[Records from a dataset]
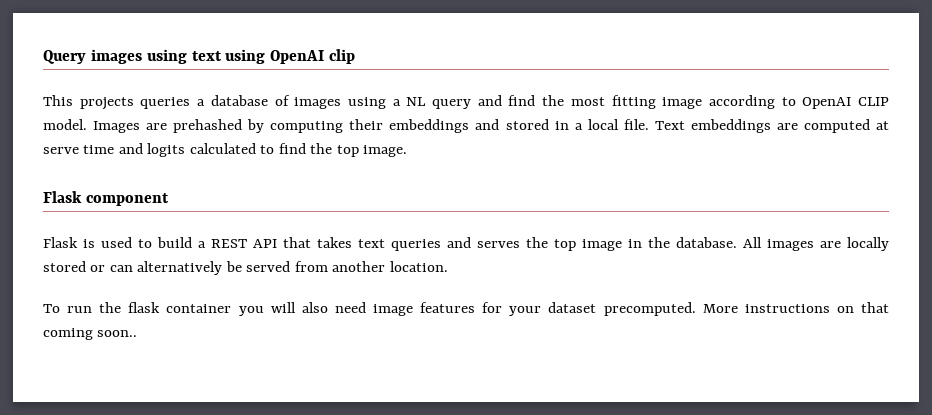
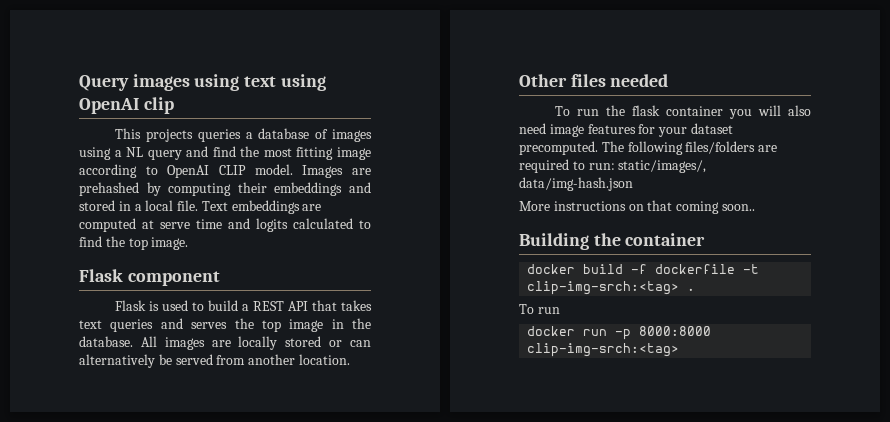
(448, 266) none -> [519,74,669,87] // Other files needed
(696, 309) none -> [601,141,778,155] [519,159,707,173] [519,177,633,191] The following files/folders are required to run: static/images/, data/img-hash.json //
(138, 333) none -> [519,233,706,250] [527,264,760,274] [527,281,696,295] [519,304,560,314] [527,326,712,340] [527,343,680,357] // Building the container // docker build -f dockerfile -t clip-img-srch:<tag> . // To run // docker run -p 8000:8000 clip-img-srch:<tag>

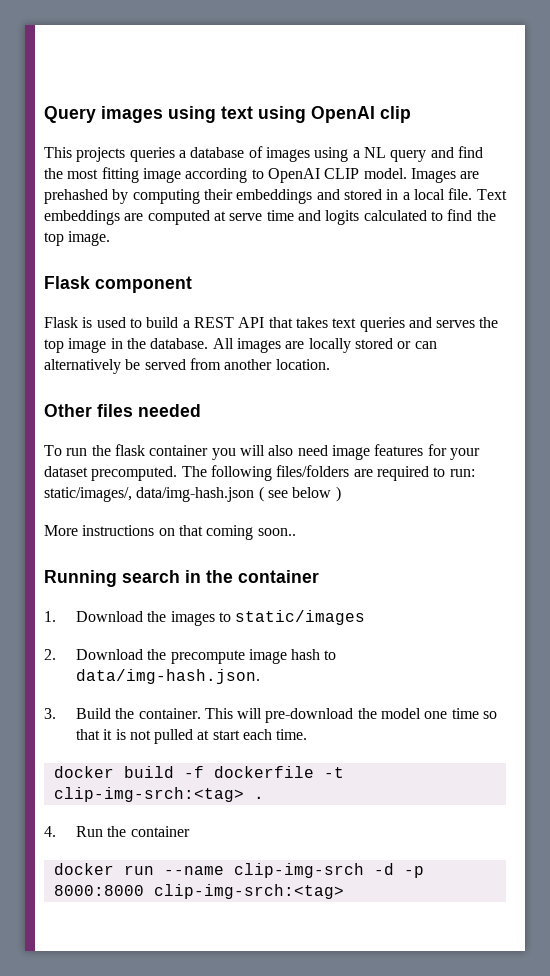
(633, 184) none -> [258,486,341,502] ( see below )
[519,233,706,250] Building the container -> [44,570,319,587] [44,610,366,626] [44,649,337,664] [75,669,260,684] [44,708,498,723] [75,729,308,744] Running search in the container // 1. Download the images to static/images // 2. Download the precompute image hash to data/img-hash.json. // 3. Build the container. This will pre-download the model one time so that it is not pulled at start each time.
[519,304,560,314] To run -> [44,826,190,837] 4. Run the container
(608, 332) none -> [163,863,394,878] --name clip-img-srch -d

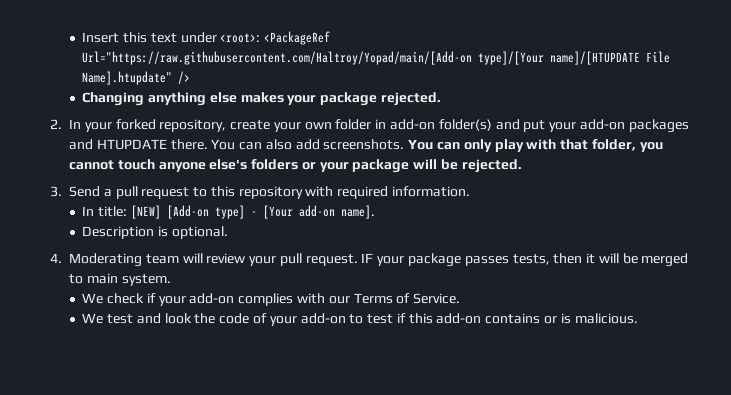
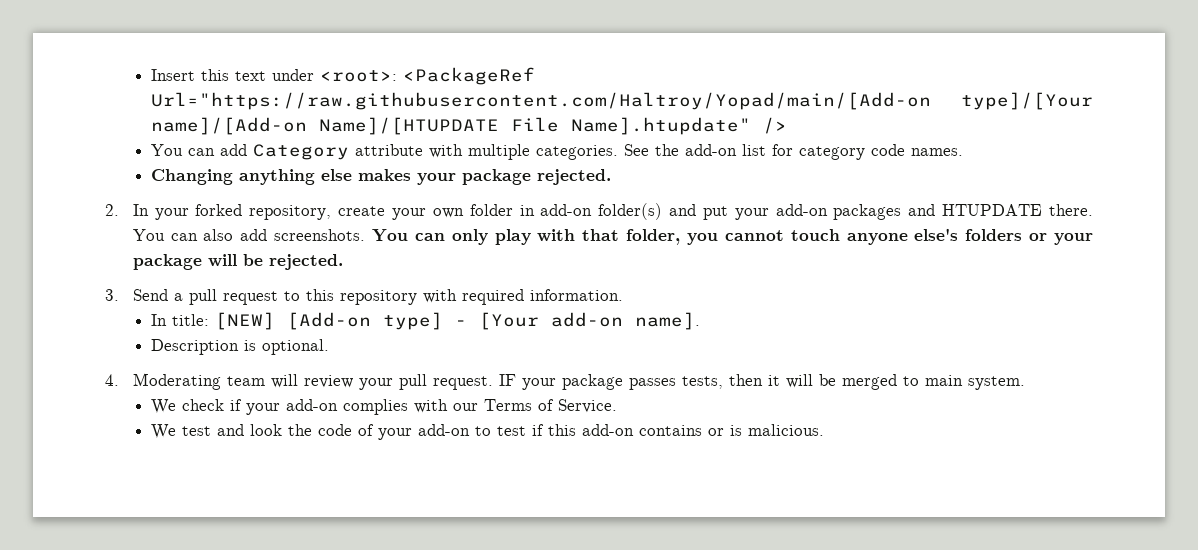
[550,51,641,65] name]/[HTUPDATE -> [150,117,499,135] name]/[Add-on Name]/[HTUPDATE
(191, 77) none -> [150,144,963,160] // You can add Category attribute with multiple categories. See the add-on list for category code names.

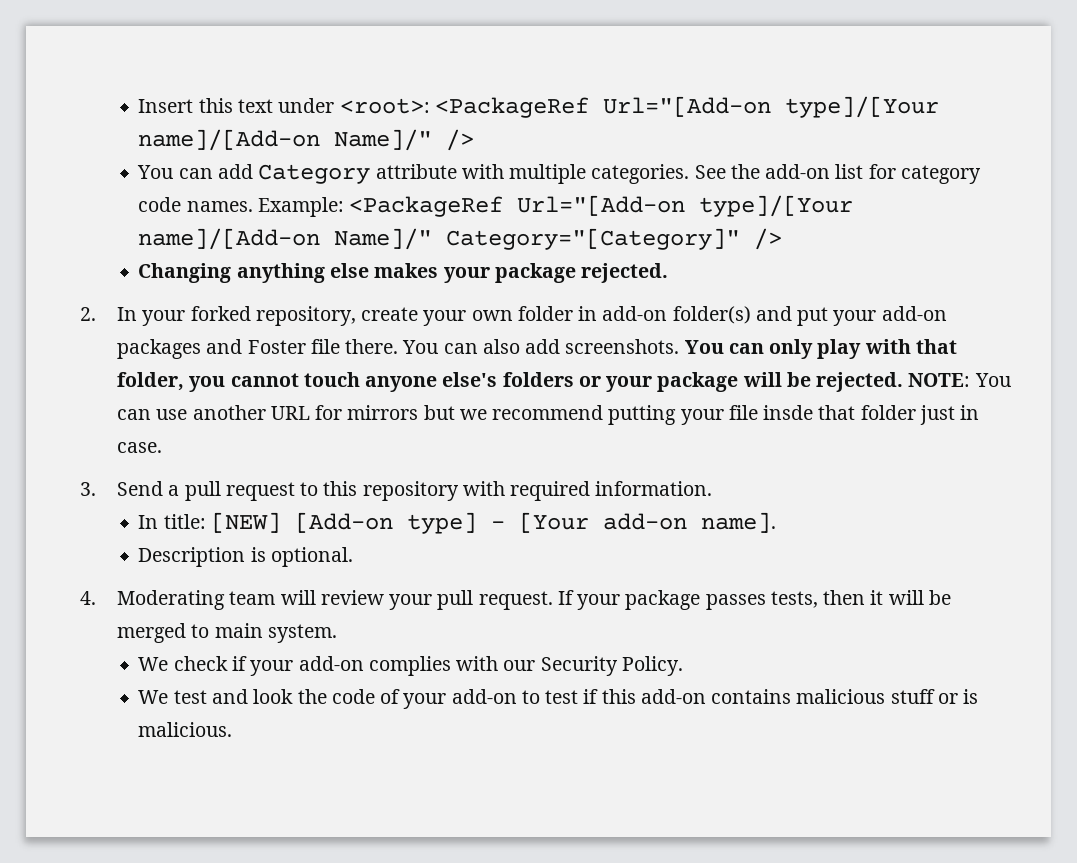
[150,92,1093,110] [150,117,751,135] Url="https://raw.githubusercontent.com/Haltroy/Yopad/main/[Add-on type]/[Your name]/[Add-on Name]/[HTUPDATE File Name].htupdate" -> [602,96,939,118] [138,129,433,151] Url="[Add-on type]/[Your name]/[Add-on Name]/"
(963, 152) none -> [257,195,854,217] [138,228,783,250] Example: <PackageRef Url="[Add-on type]/[Your name]/[Add-on Name]/" Category="[Category]" />
[942,204,1043,216] HTUPDATE -> [247,339,340,354] Foster file
(343, 262) none -> [908,373,1011,387] [116,405,980,425] [116,442,162,453] NOTE: You can use another URL for mirrors but we recommend putting your file insde that folder just in case.
[498,374,516,386] IF -> [557,590,574,605] If
[483,399,617,413] Terms of Service. -> [540,656,683,676] Security Policy.
(702, 430) none -> [796,689,935,704] malicious stuff

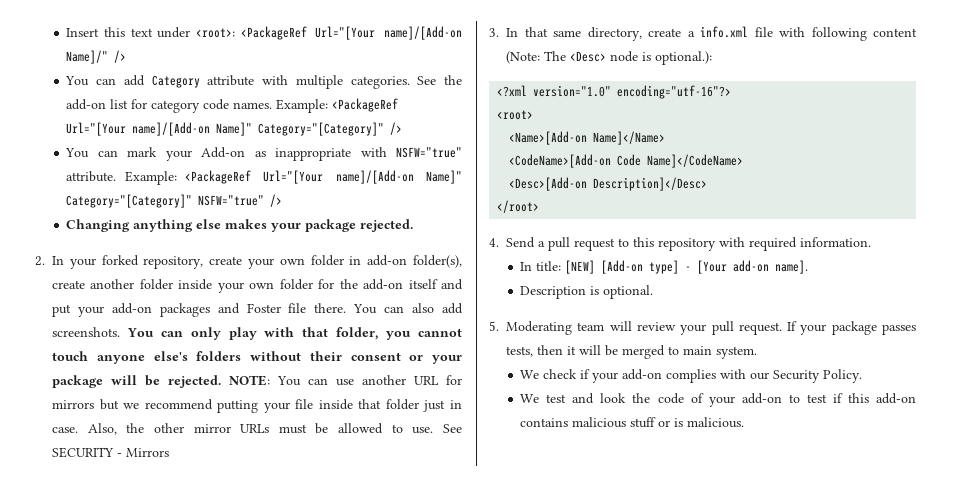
[602,96,939,118] Url="[Add-on type]/[Your -> [315,26,376,40] Url="[Your
[517,195,854,217] [138,228,741,250] Url="[Add-on type]/[Your name]/[Add-on Name]/" Category="[Category]" -> [66,122,403,136] [65,147,462,161] [66,170,462,185] [66,194,265,208] Url="[Your name]/[Add-on Name]" Category="[Category]" /> // You can mark your Add-on as inappropriate with NSFW="true" attribute. Example: <PackageRef Url="[Your name]/[Add-on Name]" Category="[Category]" NSFW="true"
[672,306,751,324] folder(s) -> [413,255,463,268] [52,279,438,293] folder(s), create another folder inside your own folder for the add-on itself
(574, 379) none -> [250,351,401,361] without their consent
[763,405,814,420] insde -> [318,399,353,410] inside
[80,482,96,496] // 3. -> [87,423,462,435] [52,447,169,458] [489,26,917,41] [506,51,712,65] [497,85,732,99] [497,110,534,120] [509,131,666,145] [509,154,744,168] [509,177,708,191] [497,200,540,213] [489,238,499,247] Also, the other mirror URLs must be allowed to use. See SECURITY - Mirrors // 3. In that same directory, create a info.xml file with following content (Note: The <Desc> node is optional.): // <?xml version="1.0" encoding="utf-16"?> // <root> // <Name>[Add-on Name]</Name> // <CodeName>[Add-on Code Name]</CodeName> // <Desc>[Add-on Description]</Desc> // </root> // 4.
[80,591,96,605] 4. -> [489,321,499,331] 5.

**WHAT IS NEEDED**
Tally the lines of the records above that contain the word "images". Give only the total.

**ANSWER SECTION**
2